SUPPLIED MATERIAL
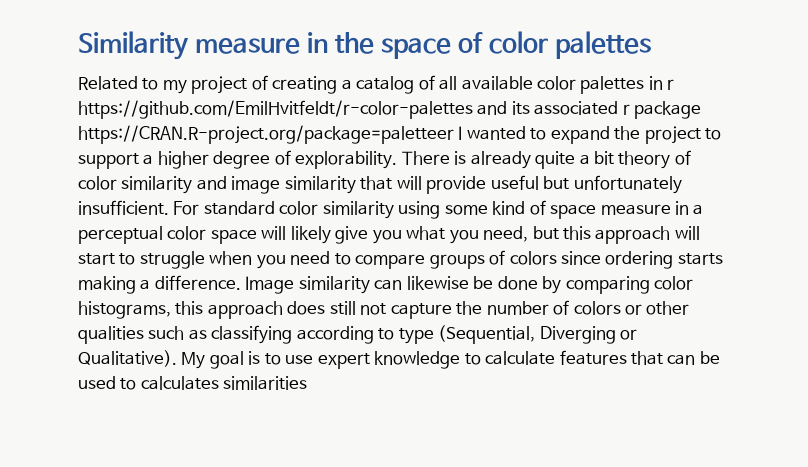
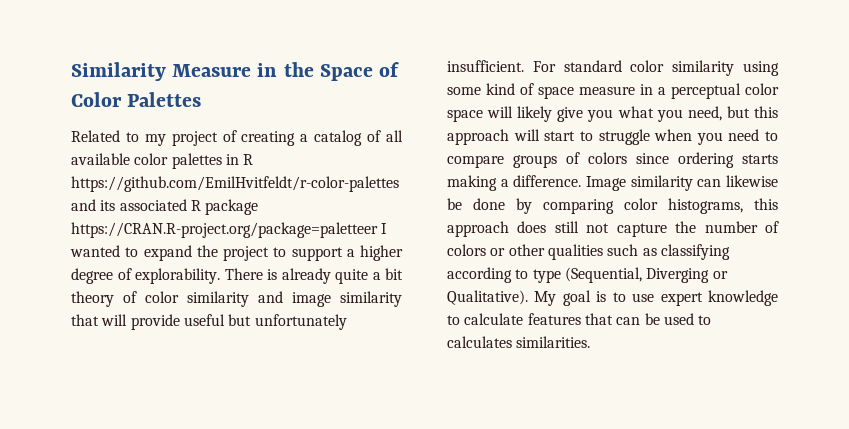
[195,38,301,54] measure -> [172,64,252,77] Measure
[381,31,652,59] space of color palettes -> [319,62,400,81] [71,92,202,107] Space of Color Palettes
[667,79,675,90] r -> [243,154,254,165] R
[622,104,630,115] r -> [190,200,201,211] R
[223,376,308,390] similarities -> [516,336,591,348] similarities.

* * *

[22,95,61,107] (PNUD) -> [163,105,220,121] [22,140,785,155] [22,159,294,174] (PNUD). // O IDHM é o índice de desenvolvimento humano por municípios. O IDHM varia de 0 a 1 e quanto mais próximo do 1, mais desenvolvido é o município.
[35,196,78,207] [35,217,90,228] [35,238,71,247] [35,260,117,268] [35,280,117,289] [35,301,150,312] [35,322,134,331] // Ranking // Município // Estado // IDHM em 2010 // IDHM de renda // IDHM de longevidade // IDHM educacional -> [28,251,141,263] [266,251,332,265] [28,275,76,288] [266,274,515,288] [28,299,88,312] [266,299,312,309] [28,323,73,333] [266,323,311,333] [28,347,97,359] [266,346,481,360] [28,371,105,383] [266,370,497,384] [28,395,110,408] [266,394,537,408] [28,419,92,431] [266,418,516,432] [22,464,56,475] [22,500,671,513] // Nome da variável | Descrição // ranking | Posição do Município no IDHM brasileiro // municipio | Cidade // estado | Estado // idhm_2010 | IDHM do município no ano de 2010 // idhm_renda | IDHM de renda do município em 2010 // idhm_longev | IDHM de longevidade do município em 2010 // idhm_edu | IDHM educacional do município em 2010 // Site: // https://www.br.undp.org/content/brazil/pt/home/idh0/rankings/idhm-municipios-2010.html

TASK DIRECTIONS
Among the entries above, the lines between the ones containing "[195,38,301,54] measure ->" and "[223,376,308,390] similarities ->", inclusive, are to be transcribed exactly. No other line is to be given.

OUTPUT OF THE EXERCISE
[195,38,301,54] measure -> [172,64,252,77] Measure
[381,31,652,59] space of color palettes -> [319,62,400,81] [71,92,202,107] Space of Color Palettes
[667,79,675,90] r -> [243,154,254,165] R
[622,104,630,115] r -> [190,200,201,211] R
[223,376,308,390] similarities -> [516,336,591,348] similarities.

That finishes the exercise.